Patel staggered forward, propelled by the pain that, now having made itself felt, began to blossom, coiling through his vitals with venomous fury. His eyes were glazing over. No longer able to see Harry or place him with any degree of certainty, he looked for a more convenient target. Blood, in the meantime, was spreading copiously over his uniform and leaking down his legs.

Longlegs was doing his best to crawl away, but he could not avoid Patel’s attention. “Motherfucking son of a bitch,” Patel mumbled, cursing both Longlegs’ betrayal and his own miserable luck.

With the choice of lying there and simply doing nothing or expending another round from his .38 Especiala, Longlegs decided that the latter made more sense. Patel shot at him, putting all his energies into the task, but Longlegs scrambled out of the way. Finding a great deal of difficulty in extricating the gun from his ruptured pocket, he kept it where it was and fired from thigh-level again and again. And yet again. He was firing like crazy, ignoring the constant slam of the butt against his hand and leg, not at all sure where all these bullets were going.

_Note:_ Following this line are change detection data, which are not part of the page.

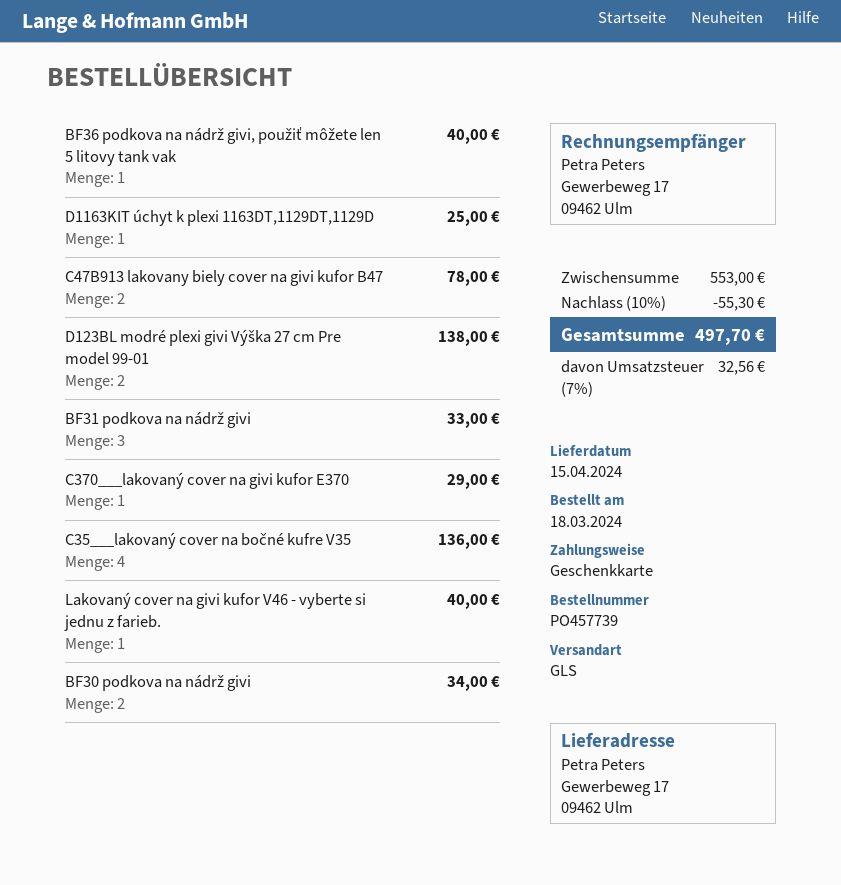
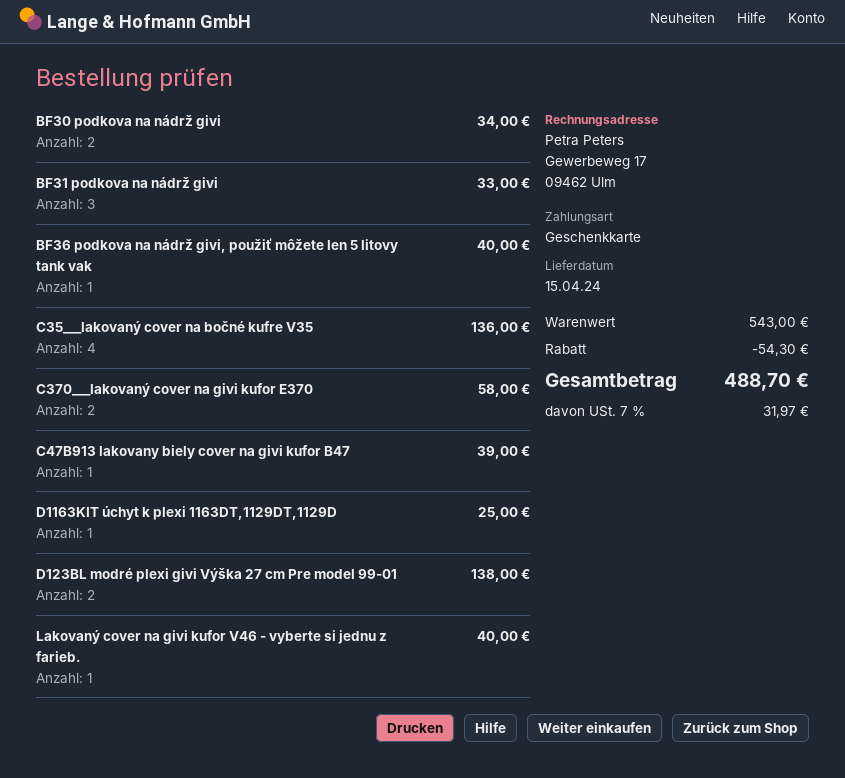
C47B913 lakovany biely cover na givi kufor B47: 2 for 78.00 -> 1 for 39.00
C370___lakovaný cover na givi kufor E370: 1 for 29.00 -> 2 for 58.00
subtotal: 553.00 -> 543.00
discount: 55.30 -> 54.30
tax: 7% = 32.56 -> 7% = 31.97
total: 497.70 -> 488.70

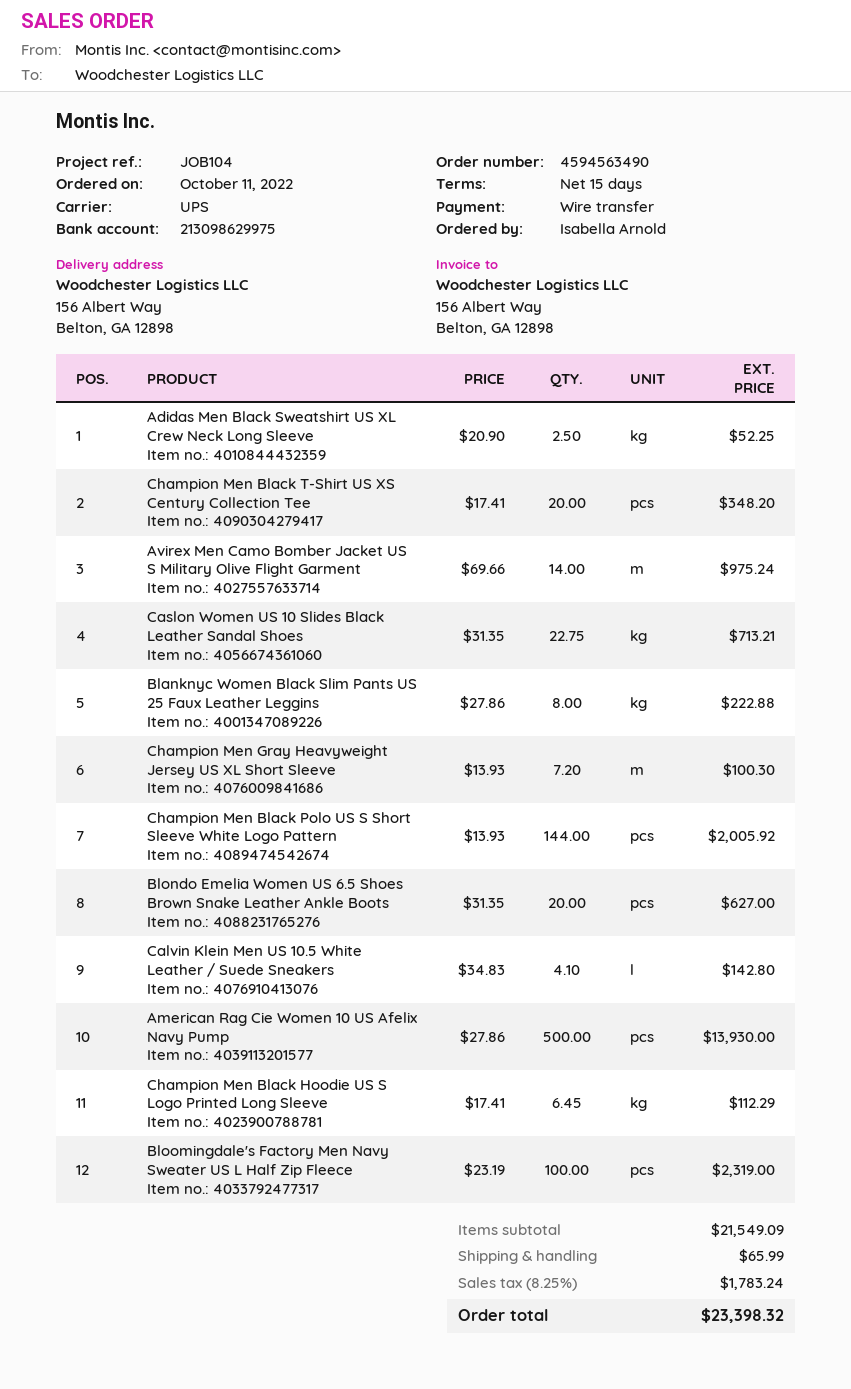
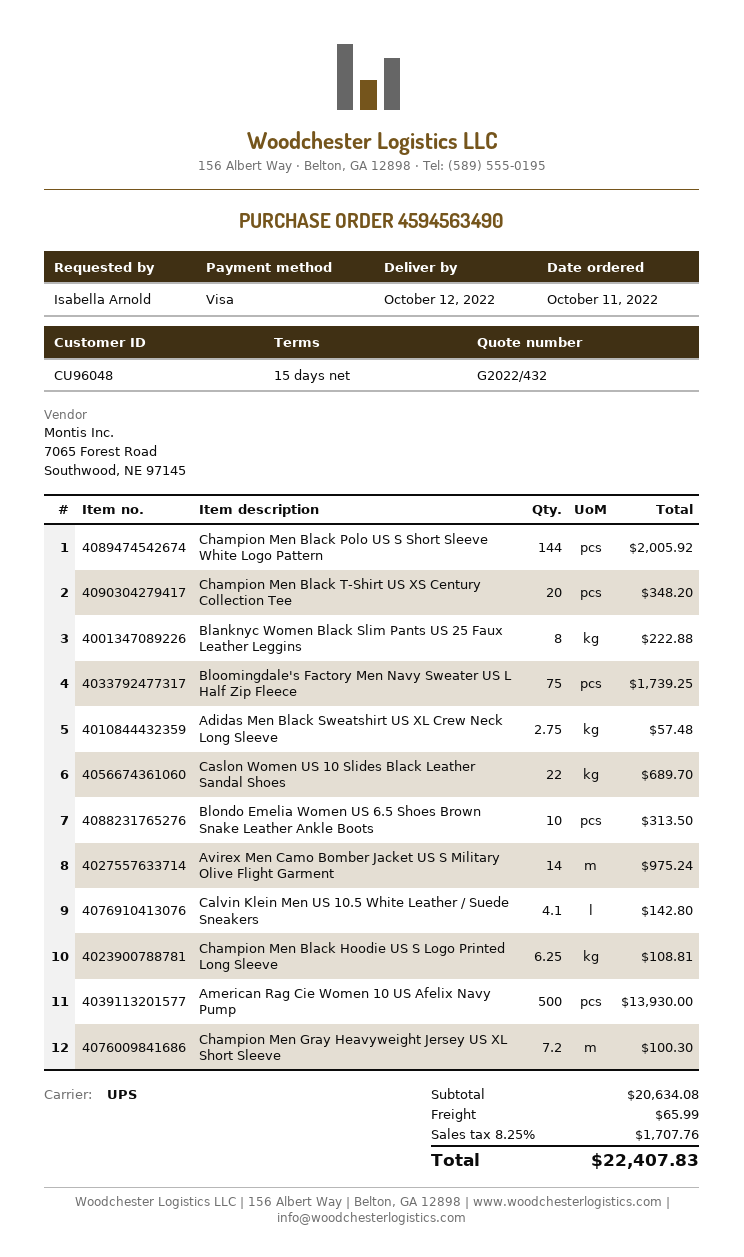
payment method: bank transfer -> Visa
Adidas Men Black Sweatshirt US XL Crew Neck Long Sleeve: 2.5 for 52.25 -> 2.75 for 57.48
Caslon Women US 10 Slides Black Leather Sandal Shoes: 22.75 for 713.21 -> 22 for 689.70
Blondo Emelia Women US 6.5 Shoes Brown Snake Leather Ankle Boots: 20 for 627.00 -> 10 for 313.50
Champion Men Black Hoodie US S Logo Printed Long Sleeve: 6.45 for 112.29 -> 6.25 for 108.81
Bloomingdale's Factory Men Navy Sweater US L Half Zip Fleece: 100 for 2319.00 -> 75 for 1739.25
subtotal: 21549.09 -> 20634.08
tax: 8.25% = 1783.24 -> 8.25% = 1707.76
total: 23398.32 -> 22407.83

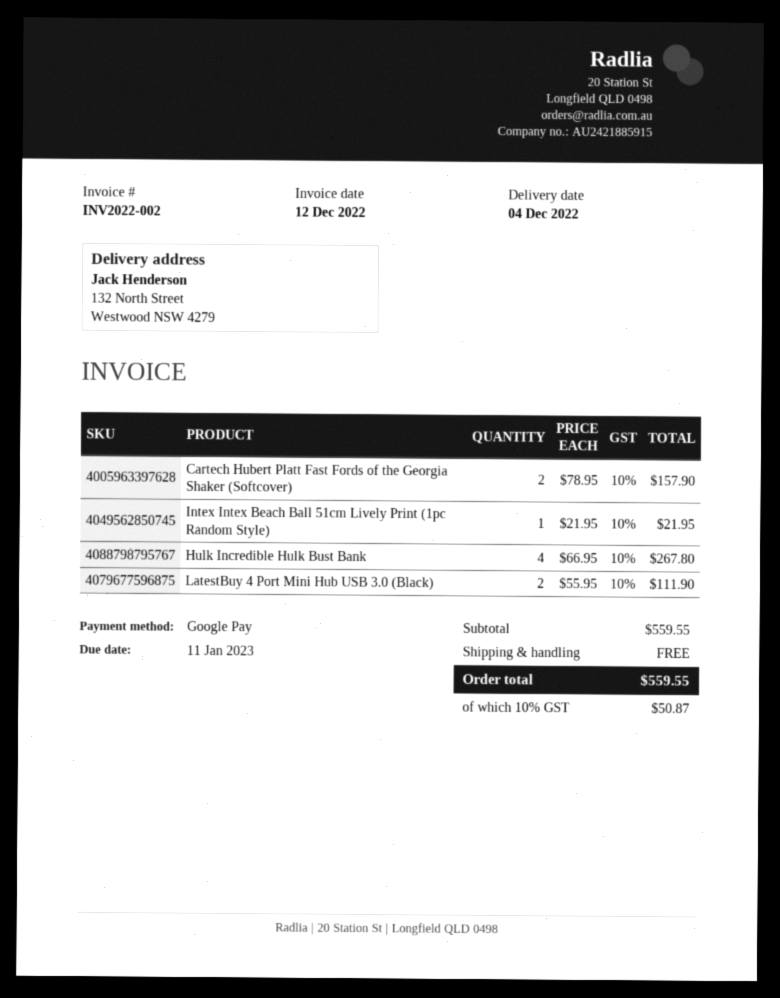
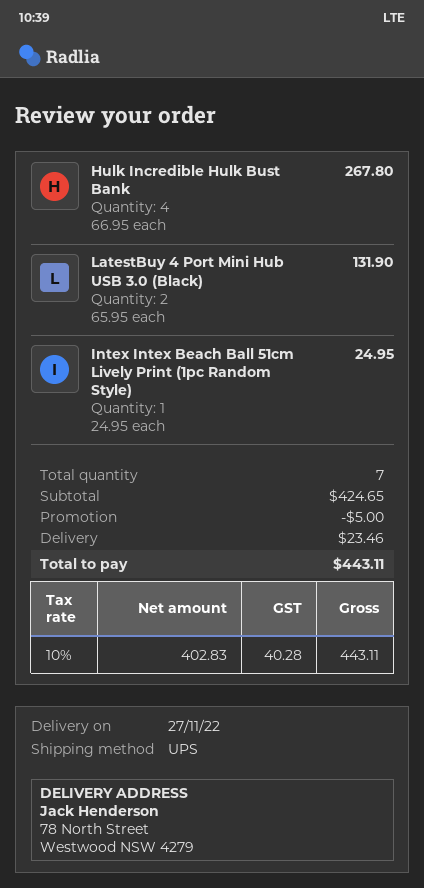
delivery date: 2022-12-04 -> 2022-11-27
ship to: 132 North Street, Westwood NSW 4279 -> 78 North Street, Westwood NSW 4279
Cartech Hubert Platt Fast Fords of the Georgia Shaker (Softcover): 2 x 78.95 = 157.90 -> none
Intex Intex Beach Ball 51cm Lively Print (1pc Random Style): 1 x 21.95 = 21.95 -> 1 x 24.95 = 24.95
LatestBuy 4 Port Mini Hub USB 3.0 (Black): 2 x 55.95 = 111.90 -> 2 x 65.95 = 131.90
subtotal: 559.55 -> 424.65
discount: none -> 5.00
shipping: 0.00 -> 23.46
tax: 10% = 50.87 -> 10% = 40.28
total: 559.55 -> 443.11

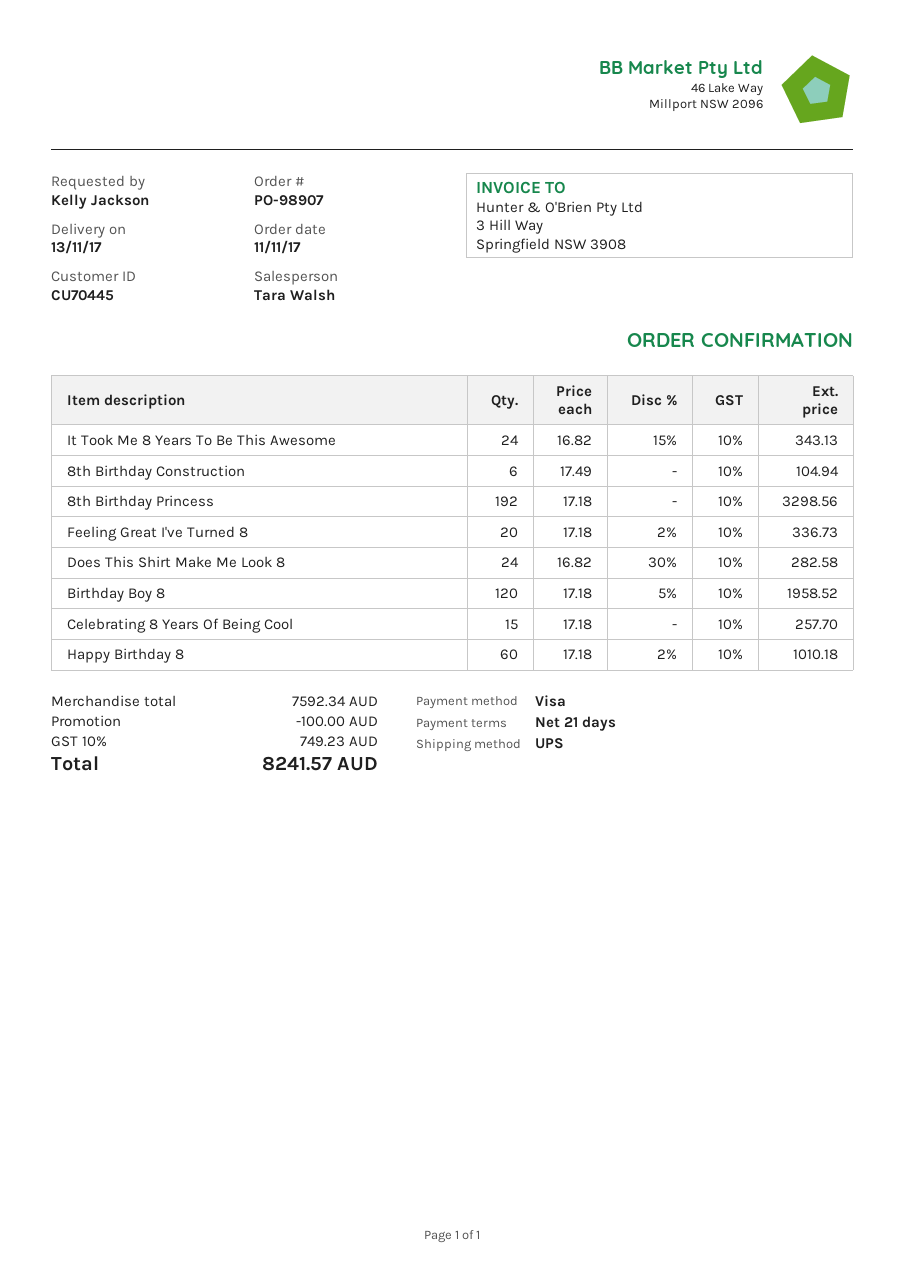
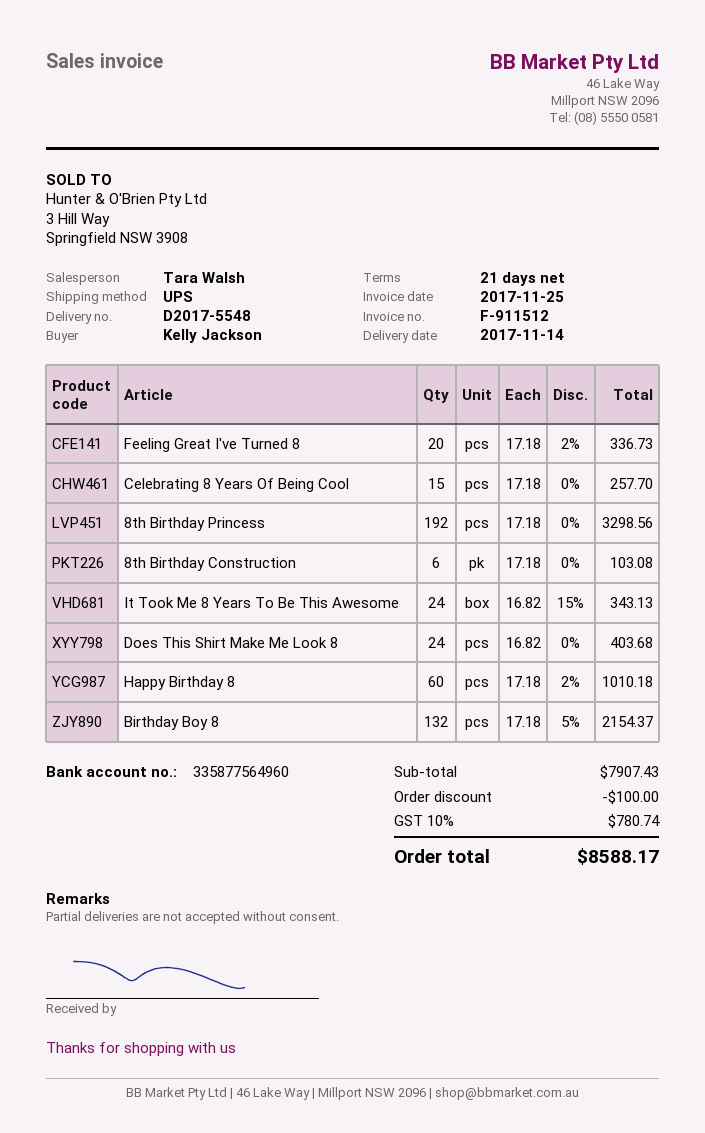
delivery date: 2017-11-13 -> 2017-11-14
8th Birthday Construction: 6 x 17.49 = 104.94 -> 6 x 17.18 = 103.08
Does This Shirt Make Me Look 8: 24 x 16.82 - 30% = 282.58 -> 24 x 16.82 = 403.68
Birthday Boy 8: 120 x 17.18 - 5% = 1958.52 -> 132 x 17.18 - 5% = 2154.37
subtotal: 7592.34 -> 7907.43
tax: 10% = 749.23 -> 10% = 780.74
total: 8241.57 -> 8588.17

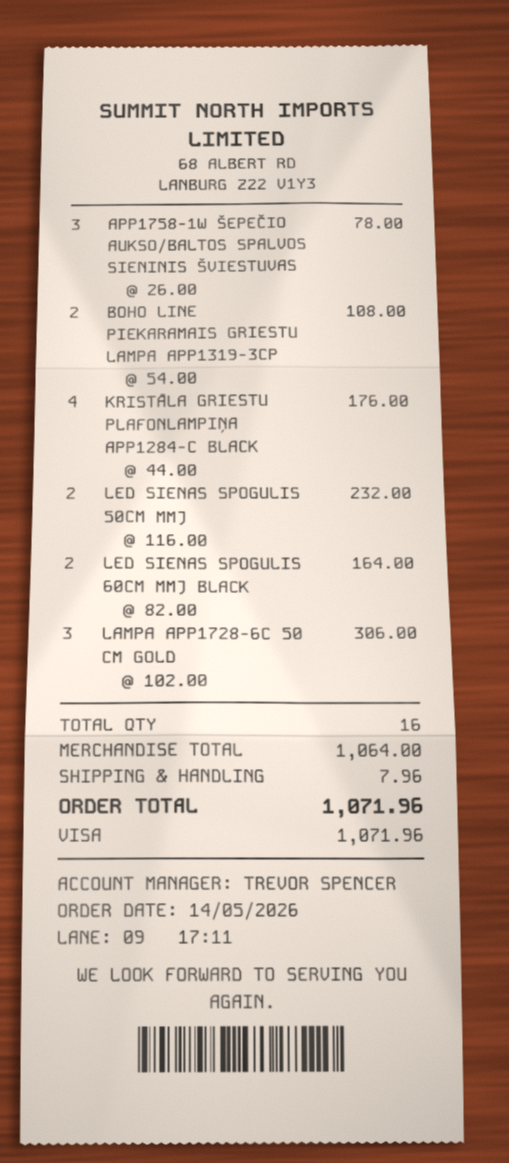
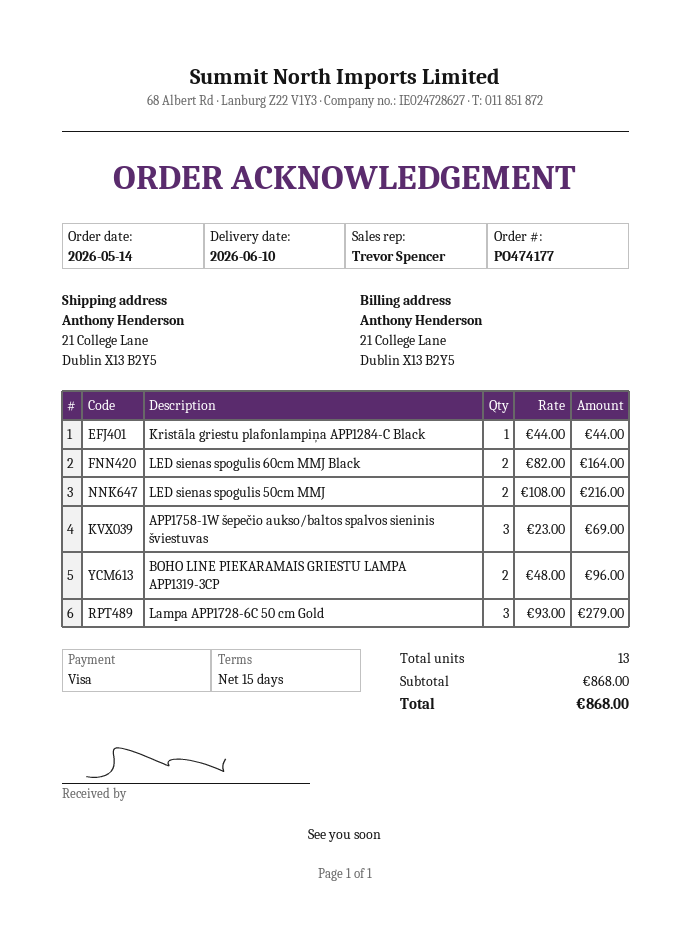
APP1758-1W ŠEPEČIO AUKSO/BALTOS SPALVOS SIENINIS ŠVIESTUVAS: 3 x 26.00 = 78.00 -> 3 x 23.00 = 69.00
BOHO LINE PIEKARAMAIS GRIESTU LAMPA APP1319-3CP: 2 x 54.00 = 108.00 -> 2 x 48.00 = 96.00
KRISTĀLA GRIESTU PLAFONLAMPIŅA APP1284-C BLACK: 4 x 44.00 = 176.00 -> 1 x 44.00 = 44.00
LED SIENAS SPOGULIS 50CM MMJ: 2 x 116.00 = 232.00 -> 2 x 108.00 = 216.00
LAMPA APP1728-6C 50 CM GOLD: 3 x 102.00 = 306.00 -> 3 x 93.00 = 279.00
total quantity: 16 -> 13
subtotal: 1064.00 -> 868.00
shipping: 7.96 -> none
total: 1071.96 -> 868.00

Where they were all going with deadly but inadvertent accuracy was into Sandy Patel. He would jump involuntarily but otherwise he seemed incapable of responding. The last thing that he expected to happen was to meet his death at the hands of this spade, and so he resisted its coming for a few moments more than he would have had it been a white man perforating him with bullets. But Sandy Patel was only human after all, and at a certain point, no matter how much will he had, there was no way he had of resisting the inevitable. Blood no longer oozed from the wounds, it positively erupted, and deprived of his strength, his ambition, his concentration, even his rage, deprived of everything in fact but an awful gathering pain, he succumbed, allowed the darkness to sweep over him, and collapsed, dead before his body pitched forward to greet the awaiting pavement.

Longlegs did not move. He kept expecting Patel to arise and continue in his quest to kill him. He could not believe that he had been responsible for ending his life. Actually, he didn’t want to believe that he’d done this because whatever else Sandy Patel was he was still a cop and murdering a cop, especially if you were black, was something you couldn’t readily dismiss. Longlegs began to wonder whether it might not have been better had he been the one shot and destined for a secure place in the earth six feet under.

“You can get up now,” Harry said, approaching him.

Longlegs saw that a number of the bar’s patrons had forsaken the game on television for the more violent spectacle on their doorstep. They were curious but puzzled, as yet uncertain as to exactly what had happened.

Longlegs got to his feet, unthinkingly still holding onto the Especiala that Patel had given him to kill Harry. Without offering any resistance, he allowed Harry to lead him to his car. This is it, he thought with characteristic fatalism, this is where it ends for you.

A police cruiser, its red beacon flinging swaths of light along the darkened streets as it raced toward the bar, could be discerned in Harry’s rearview mirror. But Harry paid no attention to it. He already had his car moving.

Finally Longlegs spoke, his voice filled with remorse. “Officer Callahan, man, you gotta know this was not my doing. I swear to you on my mother’s grave—”

Harry cut him off. “You don’t have to explain.” He brought the car to a halt in a vacated area not far from where the railroad tracks ran parallel to the Embarcadero. “You know a place you can disappear to?”